E então, Ipanema. Sou suspeito para falar de Ipanema, por muitos
anos tive dúvidas (já esclarecidas) se o Centro do Mundo seria Ipanema ou se era o meu umbigo. Sou suspeito também
para falar sobre Copacabana: a considero o melhor lugar deste 4º Mundo para quem
se aposenta morar e viver.
Na Rua Visconde de Pirajá em Ipanema havia a mítica
Sorveteria do Morais, sempre cheia, sempre deliciosa, quase sagrada; ir lá era
um ritual quase religioso.
Mas o que mais me impressionava era a loja ao lado do
Morais: pelo que me lembro (eu tinha 14 anos) tinha a diversidade de um brechó,
inacessível para a compreensão de um garoto que corria pelas ruas de uniforme
do Vasco. Mas além das vitrines de roupas e acessórios fascinantes, o que me
cativava principalmente era o nome da loja:
AH, SE EU PUDESSE ARFAR NOS BRAÇOS ARGENTINOS DE
ANGELITA...
Que nome intrigante! Eu o achava diferente e genial, e
comecei a pensar (seguindo esta linha de falta de compromisso com o
formal-habitual) em qual nome eu poderia dar a uma loja, preparando-me para a
eventualidade de algum dia vir a ter uma. E em pouco tempo eu já tinha o
nome:
UM PANDA EM SATURNO
“Um Panda Em Saturno” existe portanto – ao menos em
minha cabeça – desde 1971; há 45 anos; desde que eu tenho 14 anos.

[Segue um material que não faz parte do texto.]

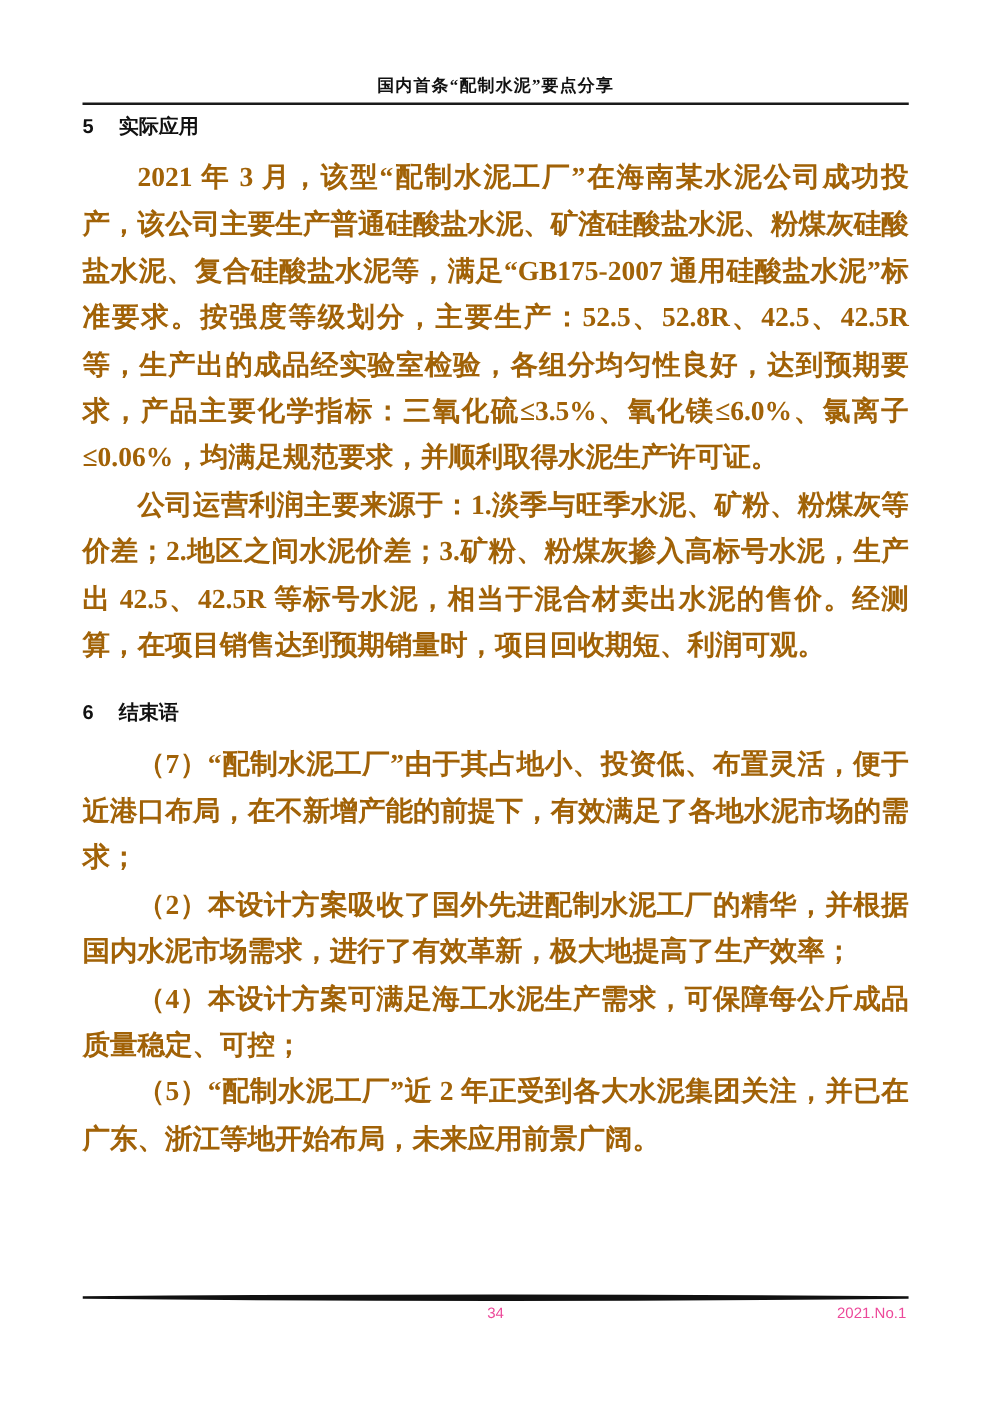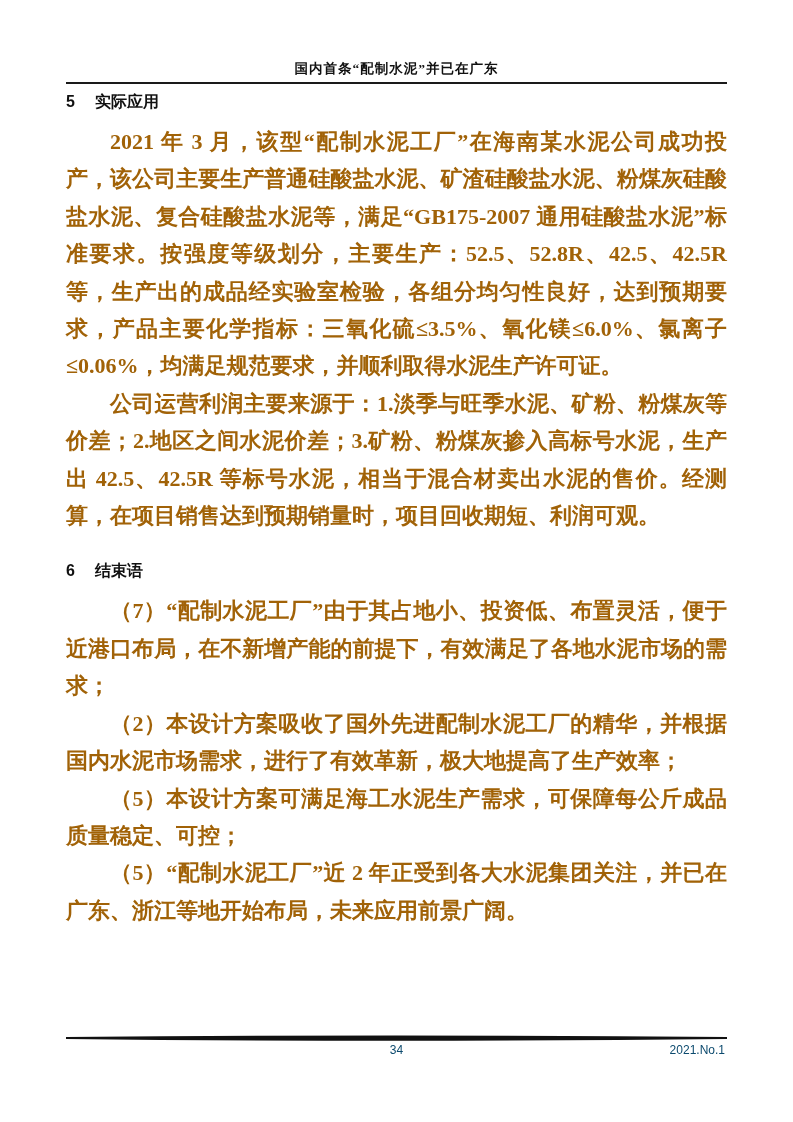--- a/index.html
+++ b/index.html
@@ -75,59 +75,59 @@
     display: block;
     width: 661px;
     height: 9px;
   }
   .footer-row {
     position: relative;
     margin-top: 0px;
     height: 16px;
     font-family: "Liberation Sans", "DejaVu Sans", sans-serif;
     font-size: 12px;
-    color: #0c4a6e;
+    color: #ec4899;
   }
   .footer-page-num {
     position: absolute;
     left: 0;
     right: 0;
     text-align: center;
   }
   .footer-issue {
     position: absolute;
     right: 2px;
     top: 0;
   }
 </style>
 </head>
 <body>
 
 <div class="page">
 
   <div class="running-header">
-    <div class="running-header-title">国内首条“配制水泥”并已在广东</div>
+    <div class="running-header-title">国内首条“配制水泥”要点分享</div>
   </div>
 
   <div class="content">
 
     <h2 class="section-heading">
       <span class="sec-num">5</span><span class="sec-title">实际应用</span>
     </h2>
 
     <p class="body-para">2021 年 3 月，该型“配制水泥工厂”在海南某水泥公司成功投产，该公司主要生产普通硅酸盐水泥、矿渣硅酸盐水泥、粉煤灰硅酸盐水泥、复合硅酸盐水泥等，满足“GB175-2007 通用硅酸盐水泥”标准要求。按强度等级划分，主要生产：52.5、52.8R、42.5、42.5R 等，生产出的成品经实验室检验，各组分均匀性良好，达到预期要求，产品主要化学指标：三氧化硫≤3.5%、氧化镁≤6.0%、氯离子≤0.06%，均满足规范要求，并顺利取得水泥生产许可证。</p>
     <p class="body-para">公司运营利润主要来源于：1.淡季与旺季水泥、矿粉、粉煤灰等价差；2.地区之间水泥价差；3.矿粉、粉煤灰掺入高标号水泥，生产出 42.5、42.5R 等标号水泥，相当于混合材卖出水泥的售价。经测算，在项目销售达到预期销量时，项目回收期短、利润可观。</p>
 
     <h2 class="section-heading second">
       <span class="sec-num">6</span><span class="sec-title">结束语</span>
     </h2>
 
     <p class="body-para">（7）“配制水泥工厂”由于其占地小、投资低、布置灵活，便于近港口布局，在不新增产能的前提下，有效满足了各地水泥市场的需求；</p>
     <p class="body-para">（2）本设计方案吸收了国外先进配制水泥工厂的精华，并根据国内水泥市场需求，进行了有效革新，极大地提高了生产效率；</p>
-    <p class="body-para">（5）本设计方案可满足海工水泥生产需求，可保障每公斤成品质量稳定、可控；</p>
+    <p class="body-para">（4）本设计方案可满足海工水泥生产需求，可保障每公斤成品质量稳定、可控；</p>
     <p class="body-para">（5）“配制水泥工厂”近 2 年正受到各大水泥集团关注，并已在广东、浙江等地开始布局，未来应用前景广阔。</p>
 
   </div>
 
   <div class="footer">
     <svg class="footer-rule" viewBox="0 0 661 9" preserveAspectRatio="none" xmlns="http://www.w3.org/2000/svg">
       <path d="M0,3 Q330,0 661,3 L661,5 Q330,8.6 0,5 Z" fill="#111"></path>
     </svg>
     <div class="footer-row">
       <span class="footer-page-num">34</span>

Naquele começo seria uma Loja. Em 2009 se tornou este espaço onde escancaro
uma pequena parte de minhas Perplexidades Cotidianas. Uma ponte entre a ética que
imagino e a barbárie que vejo, e com a qual convivo.
O refúgio de um animal em extinção em um Planeta
esquisito.
(fev/1971 – jan/2016)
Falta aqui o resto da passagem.